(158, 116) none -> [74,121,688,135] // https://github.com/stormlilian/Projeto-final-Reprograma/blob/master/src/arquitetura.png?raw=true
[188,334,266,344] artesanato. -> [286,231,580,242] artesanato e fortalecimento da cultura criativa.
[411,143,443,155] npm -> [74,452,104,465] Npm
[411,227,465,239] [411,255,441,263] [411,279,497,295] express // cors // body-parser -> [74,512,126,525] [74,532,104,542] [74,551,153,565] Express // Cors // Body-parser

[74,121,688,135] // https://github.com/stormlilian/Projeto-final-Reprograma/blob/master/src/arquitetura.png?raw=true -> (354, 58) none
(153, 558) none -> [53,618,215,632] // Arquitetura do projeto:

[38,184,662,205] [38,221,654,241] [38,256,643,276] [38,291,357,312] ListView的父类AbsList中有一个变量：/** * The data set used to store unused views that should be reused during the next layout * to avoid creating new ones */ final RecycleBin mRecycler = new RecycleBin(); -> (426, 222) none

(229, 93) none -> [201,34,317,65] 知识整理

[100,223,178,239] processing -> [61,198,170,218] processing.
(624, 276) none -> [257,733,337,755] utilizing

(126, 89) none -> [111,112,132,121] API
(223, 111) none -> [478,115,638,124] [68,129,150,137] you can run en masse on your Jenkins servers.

* * * * * * *

▶ _EXERCISE DIRECTIONS_
Through the final line of the listing, beginning at the line that contains "[38,184,662,205] [38,221,654,241] [38,256,643,276]", every line is to be set down exactly, with no others.

▶ _SOLUTION FOR THIS EXERCISE_
[38,184,662,205] [38,221,654,241] [38,256,643,276] [38,291,357,312] ListView的父类AbsList中有一个变量：/** * The data set used to store unused views that should be reused during the next layout * to avoid creating new ones */ final RecycleBin mRecycler = new RecycleBin(); -> (426, 222) none

(229, 93) none -> [201,34,317,65] 知识整理

[100,223,178,239] processing -> [61,198,170,218] processing.
(624, 276) none -> [257,733,337,755] utilizing

(126, 89) none -> [111,112,132,121] API
(223, 111) none -> [478,115,638,124] [68,129,150,137] you can run en masse on your Jenkins servers.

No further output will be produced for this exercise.